Иванов насторожился:
– Нет. С чего вы взяли?
– Но, видимо, боитесь туда попасть? – уточнил я.
– Я полагаю, от этого никто не застрахован, – ответил Иванов. – Тем более в наше время. А что?
– А что случилось с вашими предыдущими подопытными? – спросил я.
– Не думаю, что я обязан отвечать на этот вопрос, – Иванов выпрямился в кресле, изображая своим внешним видом уязвлённую гордость.
– Вот видите – я неплохо усвоил ваш урок про подсознание. Готово, – я подвинул к Иванову листок и ручку.
– Уже? – он удивился. – Прекрасно. Теперь сделаем вот что – вы будете читать слова и попутно объяснять, почему подобрали именно такие пары.
Я хмыкнул:
– Не получится. Я писал просто так, не задумываясь.
– "Просто так" не бывает, – возразил Иванов. – Всегда можно попытаться объяснить. В крайнем случае, я вам помогу.
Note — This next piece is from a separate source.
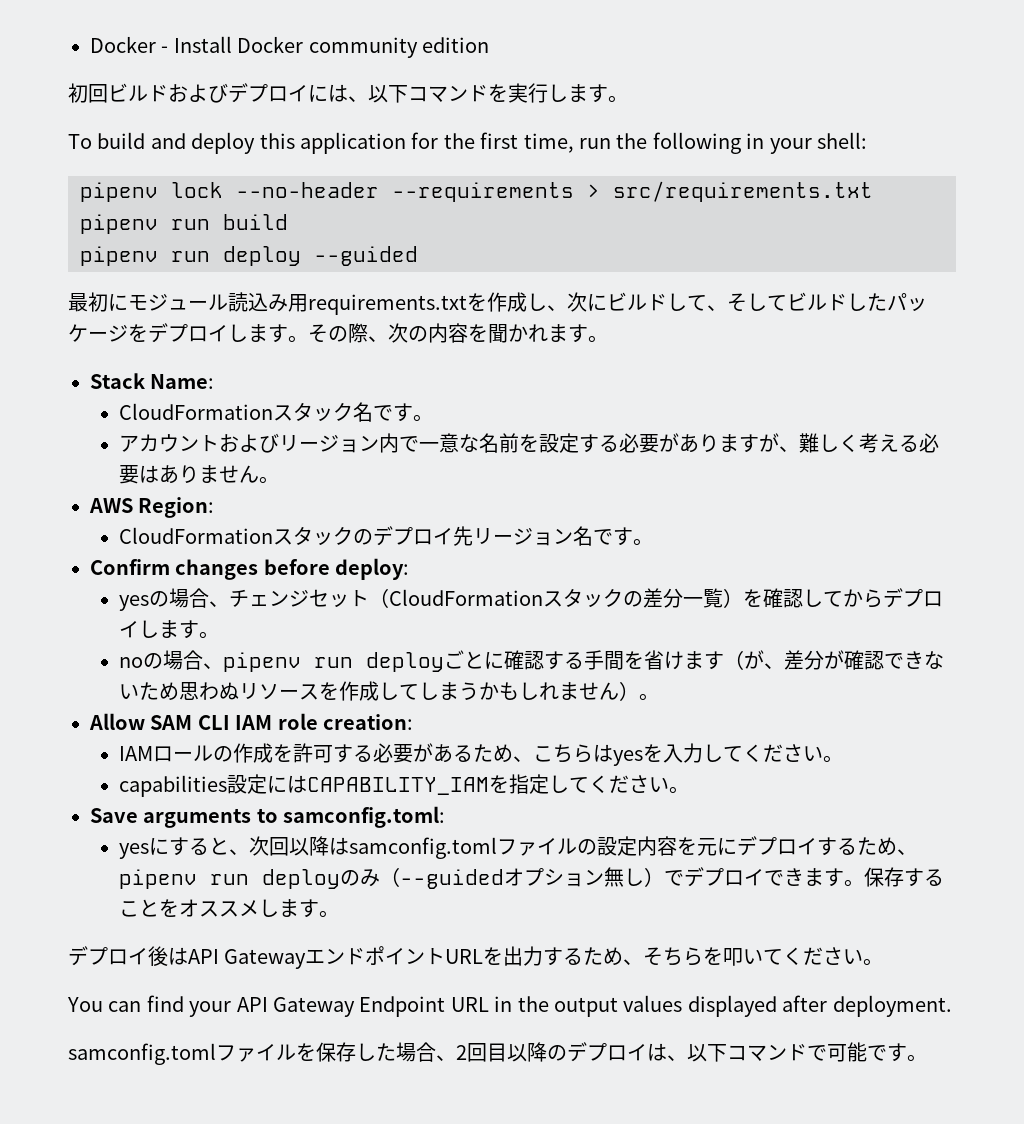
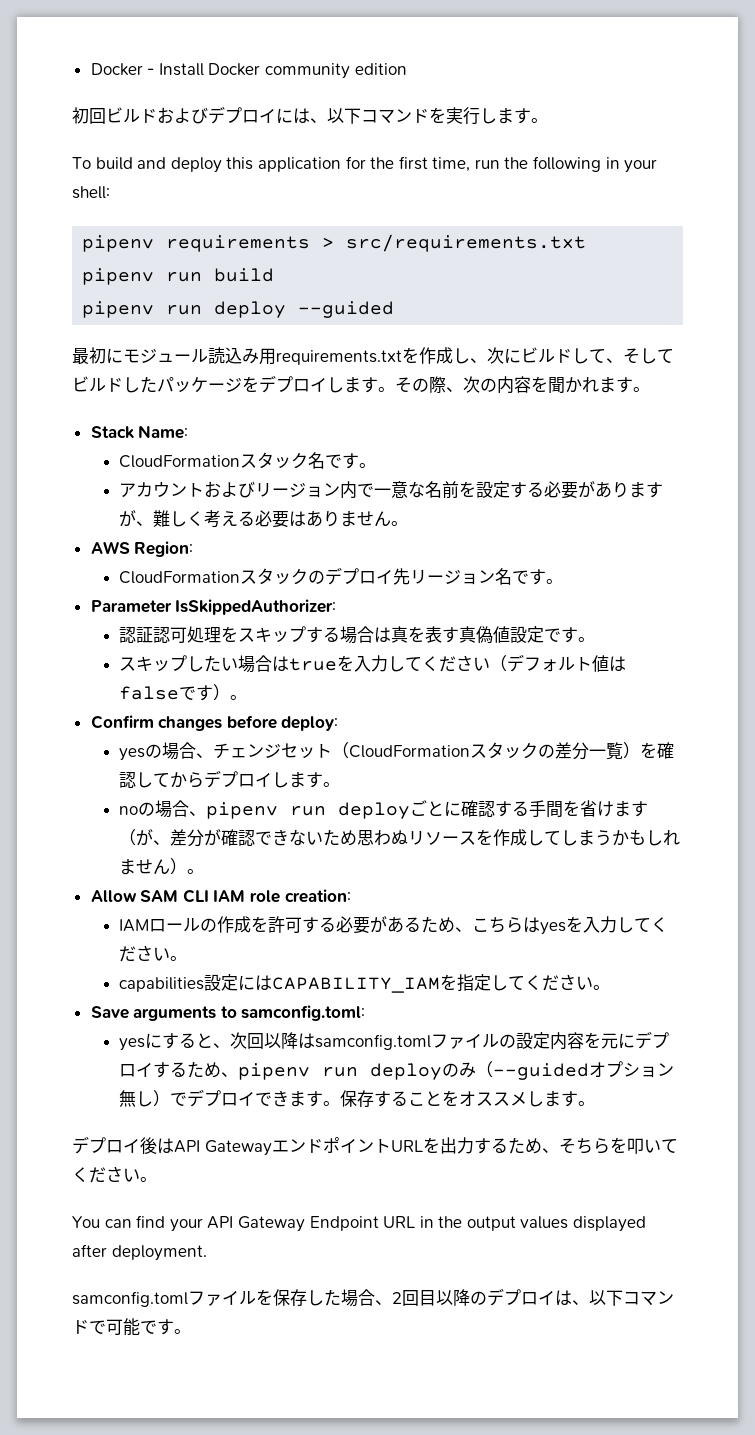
- pipenv lock --no-header --requirements > src/requirements.txt
+ pipenv requirements > src/requirements.txt
+ Parameter IsSkippedAuthorizer:
+ 認証認可処理をスキップする場合は真を表す真偽値設定です。
+ スキップしたい場合はtrueを入力してください（デフォルト値はfalseです）。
– Ну, хорошо, – сказал я. – "Замок – война", – я почесал лоб. – Наверно, это из песни. "И кто-то должен стать дверью, а кто-то замком, а кто-то ключом от замка". Вот.
– А война при чём?
– Там был такой припев: "Между землёй и небом – война". Кажется, песня так и называется – "Война".
– Ладно. А дальше?
– «Грязь – сон», – тут мне пришлось крепко задуматься. – Вот даже не знаю, почему написал. Может, потому, что когда-то мне снилась грязь… А, точно. Да, снилась. Давно. Я ещё в сонник полез, к чему это – вываляться целиком в грязи.
– И что же нашли? – спросил Иванов.
– Что грязь – к богатству. Или к благополучию, точно не помню, – я усмехнулся. – А вы что, верите в сонники?
– Я учёный, – ответил Иванов и, предупреждая моё критическое замечание, поправился: – Ну, считаю себя учёным. Поэтому ничему не верю, но всё считаю теоретически возможным. С какой-то вероятностью. И, в конце концов, вы же сами читали сонник.
Мне пришлось мысленно признать, что он меня подловил.
– Я же говорю – это было давно, – я вернулся к листочку. – «Чудо – друг». Ну, это примерно понятно. У меня нет друзей, и я не представляю, как их завести. Вообще говоря, меня люди раздражают. Так что, с одной стороны, я хотел бы иметь друга, а с другой – нет. Как представлю какую-нибудь пьяную компанию, скажем, корпоратив или рыбалку, сразу отпадает желание с кем-то общаться.
– Но друг – это не обязательно пьяная компания, – возразил Иванов. – Бывают же, в конце концов, приличные интеллигентные люди.
Я не выдержал и рассмеялся.
– Что такое? – насторожился Иванов.
– Да я подумал, что вы, должно быть, про себя говорите. Это вы-то приличный человек?
– Ну, знаете! – Иванов выпрямился в кресле. – Положим, вы мне тоже не особо симпатичны, но я вас не оскорблял.
– Помнится, вы меня ничтожеством обозвали, – напомнил я.
– Не совсем так, – попытался выкрутиться Иванов, но тут же сдался: – Хорошо. Что дальше?
– «Поле – боль», – я снова оказался немного озадачен. – Может быть, просто по созвучию написал…
– Много созвучных слов, – заметил Иванов, – но вы выбрали именно это. Не «доля» или «воля», например.
– Согласен… Ну, тогда, наверное, так… Борис Полевой написал книгу о лётчике, который лишился ног. Ему было больно. Такое объяснение подойдёт?
– Любое подойдёт, – сказал Иванов, пристально глядя на меня. – Если оно правдивое.
Я вдруг вспомнил поле. Футбольное поле. Огромное. А я – маленький. Лет 10 или около того, но ростом не вышел. И бегал я плохо, задыхался. Я сидел на влажной траве и плакал посреди огромного поля. Левая штанина тренировочных брюк пропиталась кровью. Я споткнулся о мяч и упал коленом на камень. Было больно. Огромная ссадина на колене заживала потом недели две. Мяч у меня после падения тут же отобрали и побежали к нашим воротам. Я не любил бегать и особенно не любил футбол. Но постоянно приходилось в него играть – на уроках физкультуры, да и просто так, за заборами. Потому что никто не понимал, как можно не любить футбол, и я не хотел показывать, что я его не люблю.